The exhibits date from the time of the Industrial Revolution around 1890 to the Second World War. Most of them are products by the firm of Bing in Nuremberg (Bing Werke Nürnberg). The museum curator is Marion Groll. The collection by Uwe Groll was the basis for the private museum opened on 2 April 2011. This collection originally concentrated on model railways and accessories of 0 Gauge from the House of Bing. Over the course of years Groll became so fascinated by the firm’s history and the variety of their products, that the collection grew ever wider.

===Themes===

The collection comprises about 1,000 exhibits covering various lines from Bing’s range of products.

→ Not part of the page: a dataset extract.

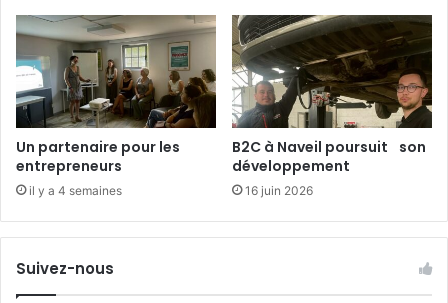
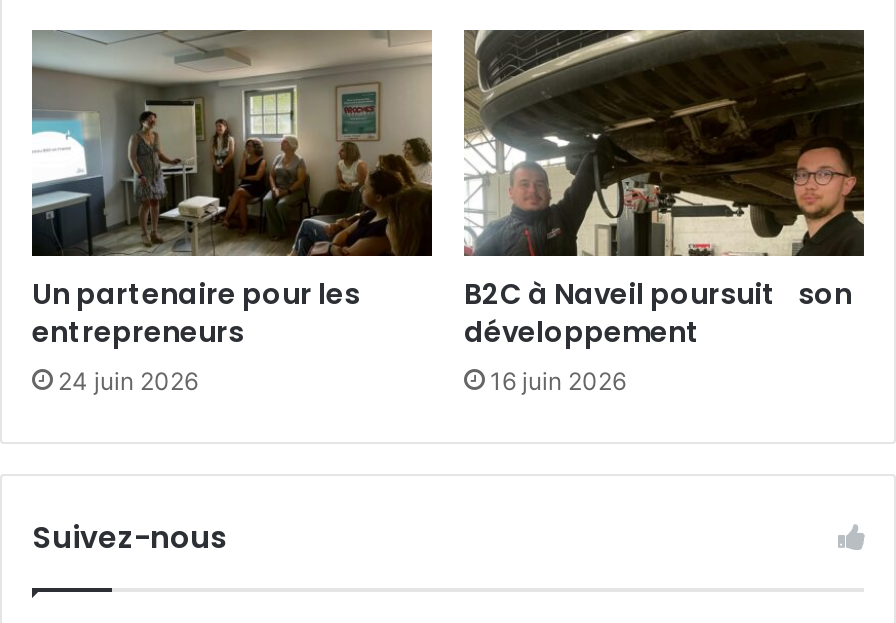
- il y a 4 semaines
+ 24 juin 2026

They were made before 1932 and are mostly in their original condition:

- Model railways (steam, clockwork, electric) and railway stations
- Steam engines, motorised models
- Cars, boats, planes
- Bears, dolls, soft toys
- Doll's kitchens, doll's houses and their accessories
- Board games and party games, playing cards
- Cinematographs, children's gramophones, Bingola
- Children’s books, brochures, catalogues, advertising material
- Physical and technical educational products
- Typewriters, cameras, irons
- Household items (enamel, copper, Jugendstil)
- Refrigerators, ovens
- Model soldiers, table lamps

== Haus an der Bach ==
The museum building, the "House by the Stream" (Haus an der Bach) originally went back to the Middle Ages and was renovated as a listed building. It lies opposite the Four-Pipe Well (Vier-Röhren-Brunnen) a former Eichbrunnen for the barrels of the vintner. The house has 3 storeys and a usable area of 300m² for exhibitions and the museum café.